- Change detection data
------------------------------
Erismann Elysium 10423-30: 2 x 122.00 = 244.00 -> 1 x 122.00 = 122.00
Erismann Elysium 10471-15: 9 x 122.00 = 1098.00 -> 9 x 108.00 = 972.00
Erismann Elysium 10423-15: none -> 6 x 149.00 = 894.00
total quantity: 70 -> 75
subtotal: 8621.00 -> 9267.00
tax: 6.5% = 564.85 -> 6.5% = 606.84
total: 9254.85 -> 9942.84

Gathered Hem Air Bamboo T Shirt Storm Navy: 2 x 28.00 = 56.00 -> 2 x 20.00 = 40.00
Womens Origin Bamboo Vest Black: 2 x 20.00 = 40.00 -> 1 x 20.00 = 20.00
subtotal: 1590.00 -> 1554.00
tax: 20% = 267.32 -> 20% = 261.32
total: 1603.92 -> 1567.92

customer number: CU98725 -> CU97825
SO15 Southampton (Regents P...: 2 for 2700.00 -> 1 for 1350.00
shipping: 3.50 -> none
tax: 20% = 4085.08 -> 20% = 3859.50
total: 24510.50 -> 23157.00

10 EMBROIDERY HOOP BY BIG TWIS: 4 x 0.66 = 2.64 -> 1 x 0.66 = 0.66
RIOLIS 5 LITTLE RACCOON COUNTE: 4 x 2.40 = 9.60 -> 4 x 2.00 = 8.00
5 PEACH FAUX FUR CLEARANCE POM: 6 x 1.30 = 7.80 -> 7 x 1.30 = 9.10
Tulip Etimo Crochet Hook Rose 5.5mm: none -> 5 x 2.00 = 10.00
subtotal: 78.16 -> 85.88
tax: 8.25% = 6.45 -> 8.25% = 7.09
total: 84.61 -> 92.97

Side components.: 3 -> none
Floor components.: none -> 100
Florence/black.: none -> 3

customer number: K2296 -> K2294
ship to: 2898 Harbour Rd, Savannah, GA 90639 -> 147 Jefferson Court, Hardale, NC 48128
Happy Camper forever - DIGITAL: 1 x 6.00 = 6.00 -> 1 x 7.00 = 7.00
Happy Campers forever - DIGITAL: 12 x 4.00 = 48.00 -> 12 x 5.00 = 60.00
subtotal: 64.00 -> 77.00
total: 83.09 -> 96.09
------------------------------
- What the exercise asks
Go through the entries and copy every line with "DIGITAL".

- Response to the task
Happy Camper forever - DIGITAL: 1 x 6.00 = 6.00 -> 1 x 7.00 = 7.00
Happy Campers forever - DIGITAL: 12 x 4.00 = 48.00 -> 12 x 5.00 = 60.00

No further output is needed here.